Former prime minister Shahid Khaqan Abbasi, who heads the Awaam Pakistan political party, attended the summit along with Jamaat-e-Islami senior leader Liaquat Baloch, Muttahida Quami Movement-Pakistan’s Waseem Akhtar and Haroon Ur Rashid, president of the Supreme Court Bar Association. Journalists Asma Shirazi and Fahd Husain also attended the meeting. 

Members of the Pakistan Peoples Party, the ruling Pakistan Muslim League-Nawaz (PML-N) and the PTI did not attend the gathering. 

The NDC urged Prime Minister Shehbaz Sharif, President Asif Ali Zardari and PML-N chief Nawaz Sharif to initiate talks with the opposition. It said after the government forms its team, the NDC will announce the names of the opposition negotiating team after holding consultations with its jailed members. 
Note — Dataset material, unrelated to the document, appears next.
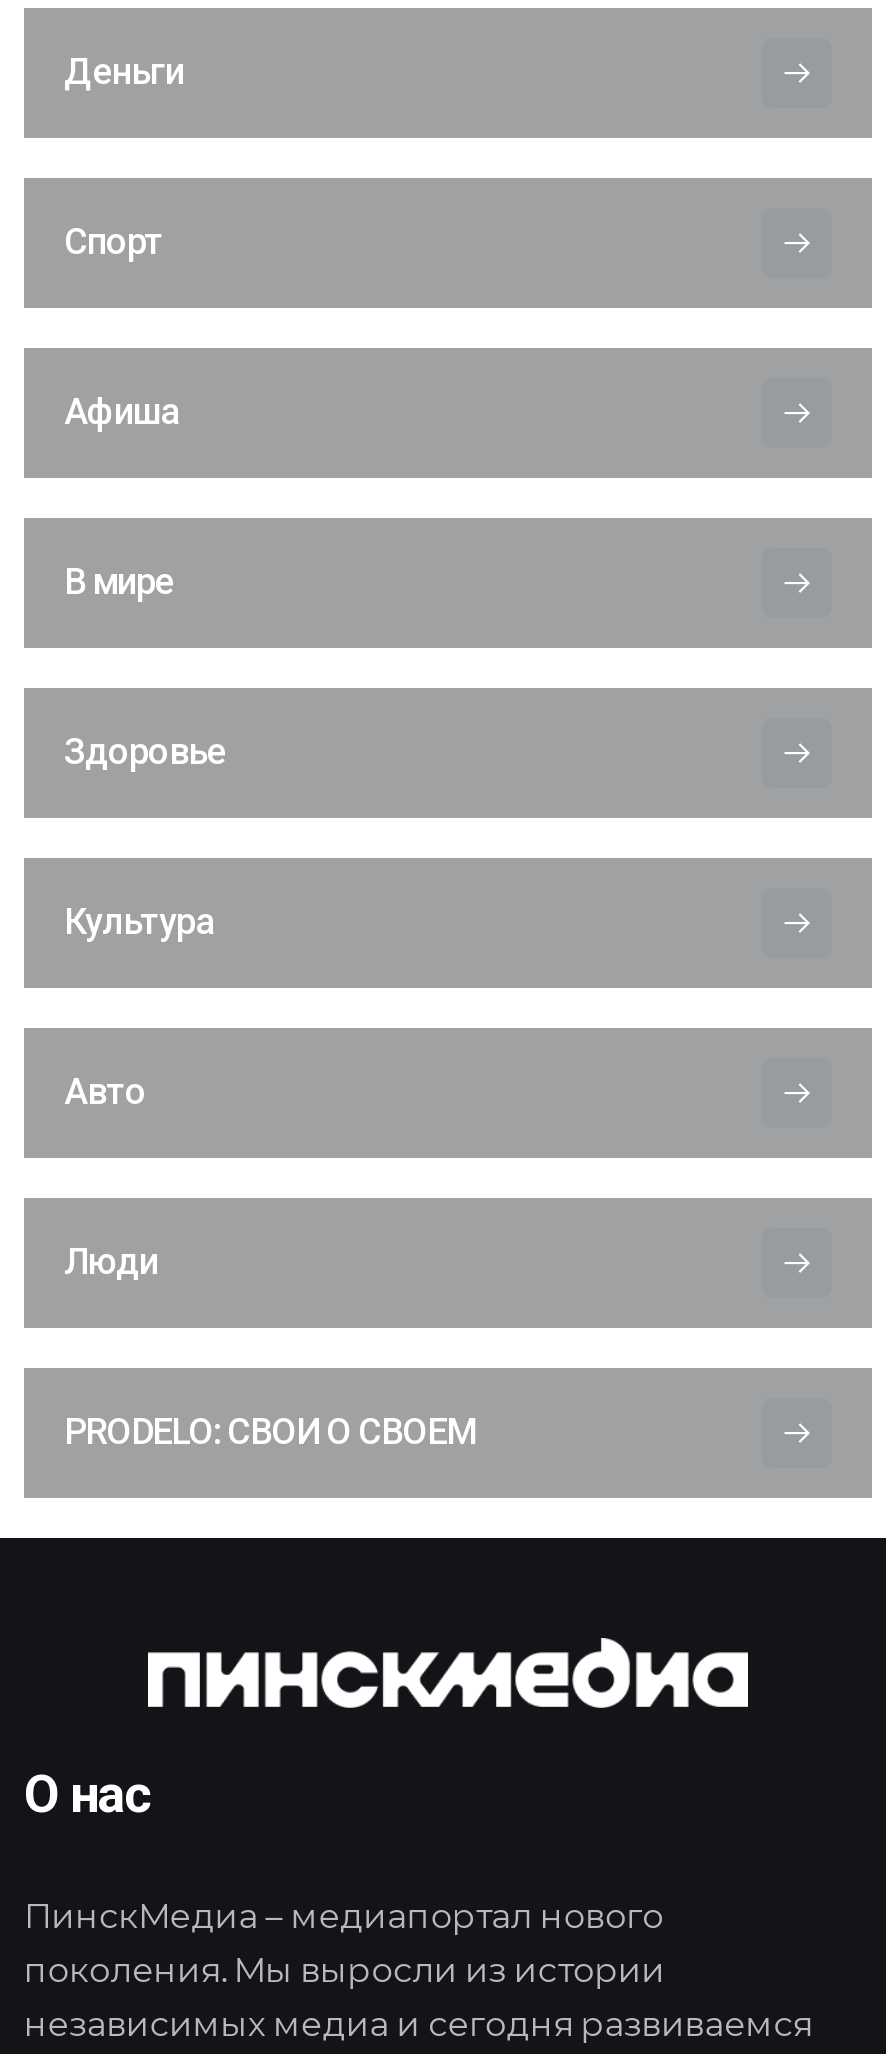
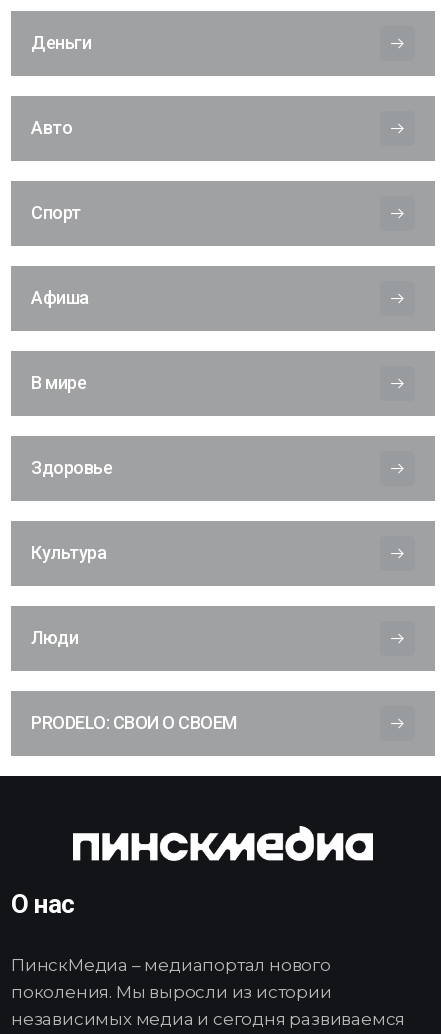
moved [64,221,226,943] -> [31,202,112,563]: Спорт | Афиша | В мире | Здоровье | Культура
moved [64,1071,146,1113] -> [31,117,72,138]: Авто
“Let us create some environment. Let us bring some temperatures down and then we will do it,” Ismail said regarding a potential meeting with the jailed Khan. 

Muhammad Ali Saif, a former adviser to the Khyber Pakhtunkhwa chief minister, told participants of the meeting that Pakistan was currently in a “dysfunctional state” due to extreme political polarization.

“The tension between the PTI and the institutions, particularly the army, at the moment is the most fundamental, the most prominent and the most crucial issue,” Saif noted. 

‘CHANGED FACES’

The summit proposed six specific confidence-building measures. These included lifting an alleged ban on political activities and the appointment of the leaders of opposition in Pakistan’s Senate and National Assembly. 

The joint communique called for the immediate release of women political prisoners, such as Khan’s wife Bushra Bibi and PTI leader Yasmin Rashid, and the withdrawal of cases against supporters of political parties.

The communiqué also called for an end to media censorship and proposed that the government and opposition should “neither use the Pakistan Armed Forces for their politics nor engage in negative propaganda against them.”

Amir Khan, an overseas Pakistani businessperson, complained that frequent political changes in the country had undermined investors’ confidence.

“I came here with investment ideas, I came to know that faces have changed after a year,” Amir Khan said, referring to the frequent change in government personnel. 

Khan’s party, on the other hand, has been calling for a “meaningful” political dialogue with the government. 

However, it has accused the government of denying PTI members meetings with Khan in the Rawalpindi prison where he remains incarcerated. 

“For dialogue to be meaningful, it is essential that these authorized representatives are allowed regular and unhindered access to Imran Khan so that any engagement accurately reflects his views and PTI’s collective position,” PTI leader Azhar Leghari told Arab News last week.